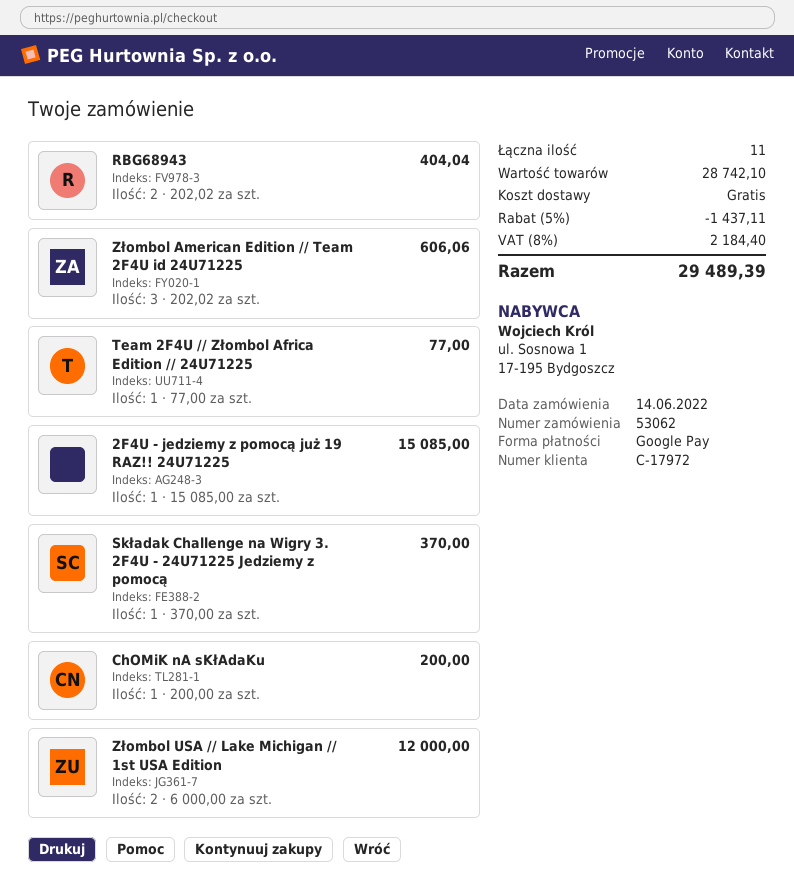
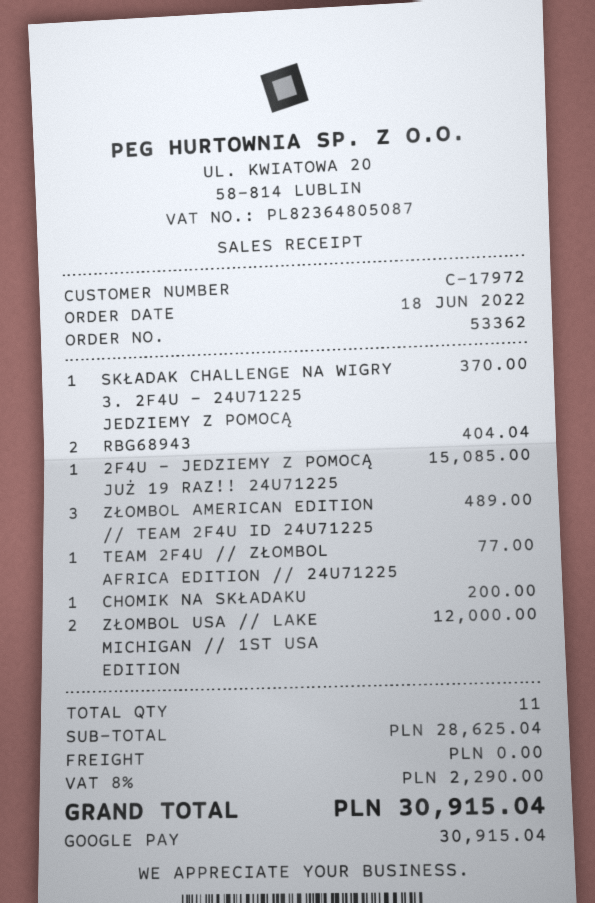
order number: 53062 -> 53362
order date: 2022-06-14 -> 2022-06-18
Złombol American Edition // Team 2F4U id 24U71225: 3 for 606.06 -> 3 for 489.00
subtotal: 28742.10 -> 28625.04
discount: 5% = 1437.11 -> none
tax: 8% = 2184.40 -> 8% = 2290.00
total: 29489.39 -> 30915.04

------------------------------

In the records above, return only the line that contains "discount: 5% = 1437.11 -> none" and every line after it through the last, exactly as they appear.

discount: 5% = 1437.11 -> none
tax: 8% = 2184.40 -> 8% = 2290.00
total: 29489.39 -> 30915.04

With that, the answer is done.